The abrupt move to digital communication technologies and social media likely widened the equity gap associated with access. As we move back to in-person volunteering, we can be strategic about rebalancing our reliance on remote technology and rethinking the ways in which we reach the most unreachable people. This period of forced experimentation showed us who technology brings into the fold and who it excludes. Equipped with this knowledge, we can be mindful and strategic about how we use it. Many volunteer managers are already looking toward the future and thinking about what a post-COVID world might look like.
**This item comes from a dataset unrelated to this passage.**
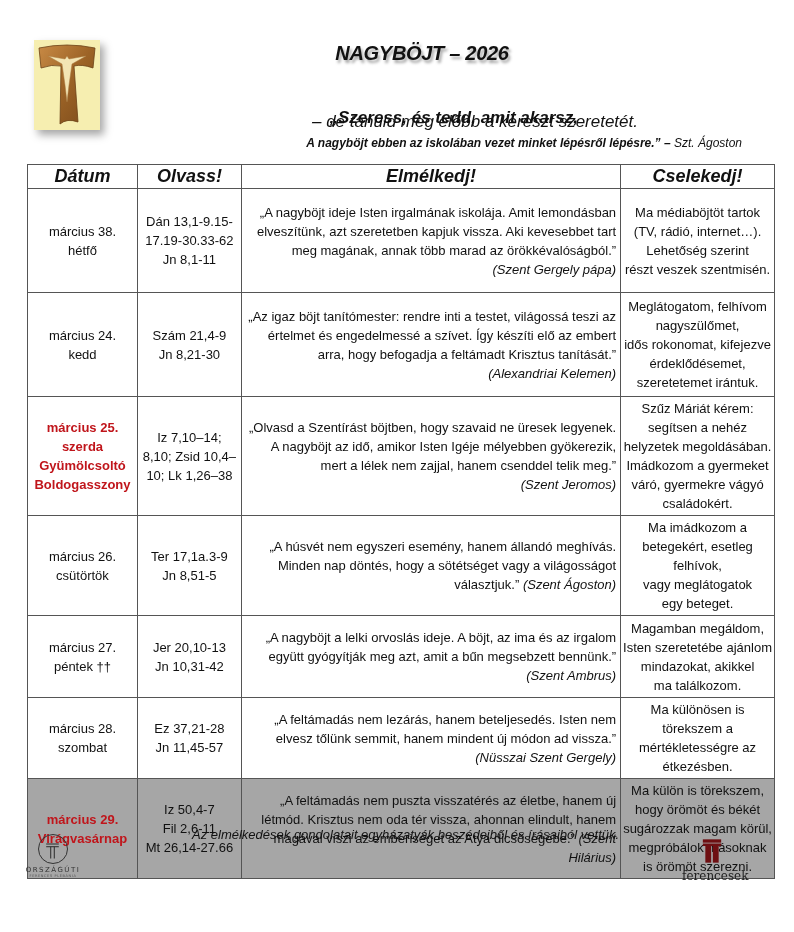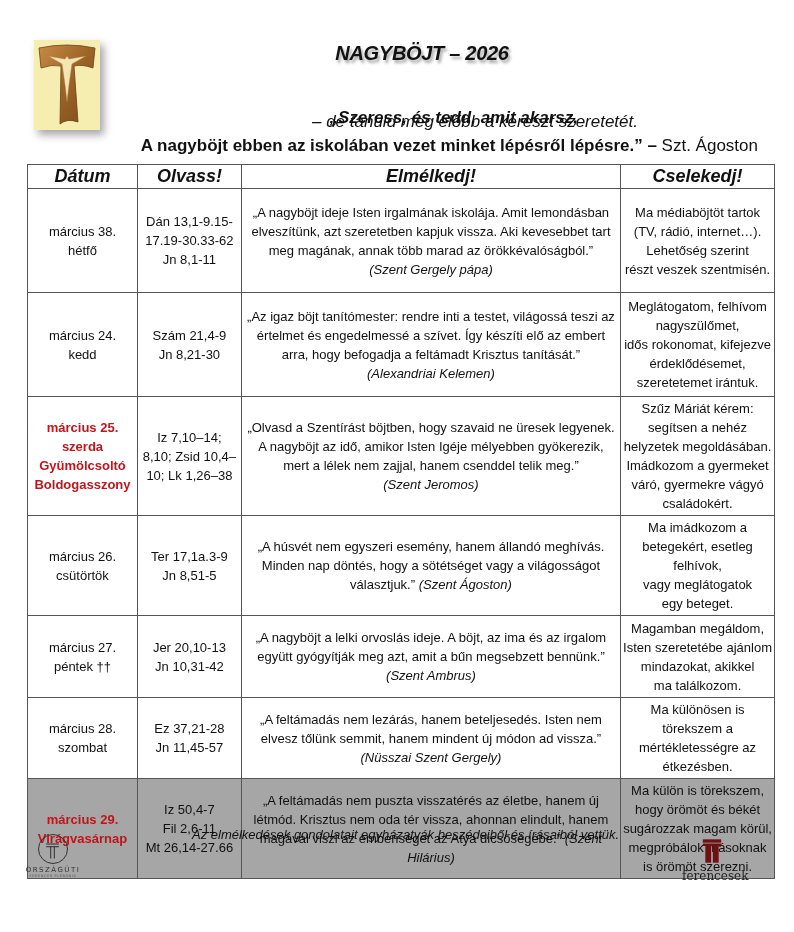"A nagyböjt ebben az iskolában" .quote3 { font-size: 17px -> 12px; font-style: none -> italic; right: 36px -> 52px }
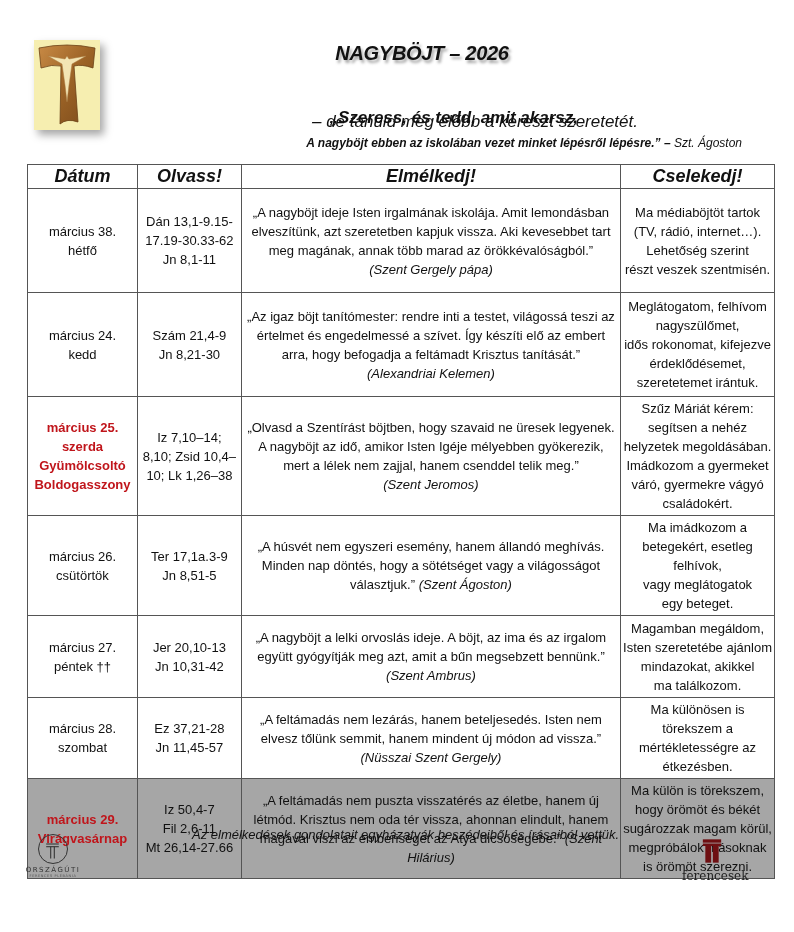"„A nagyböjt ideje Isten irgalmának" .col-med { text-align: center -> right }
One of our CVAs summed it up nicely:
One thing that I want to highlight: The necessity to keep several of these sorts of [virtual] programs going because we have been able to open the world to a lot of people who wouldn’t be able to use our services or volunteer with us. It won’t necessarily be easy to do both digital and in person, but [it’s] the best way we can actually move forward and work toward a better future.
A hybrid model of digital and in-person volunteering is a promising prospect, but one that asks a lot from volunteer managers who are already stretched thin. For those that work in organizations that are serious about equity in access, though, now is the time for introspection about how to take the best from technology and work around the variety of challenges that it inevitably poses.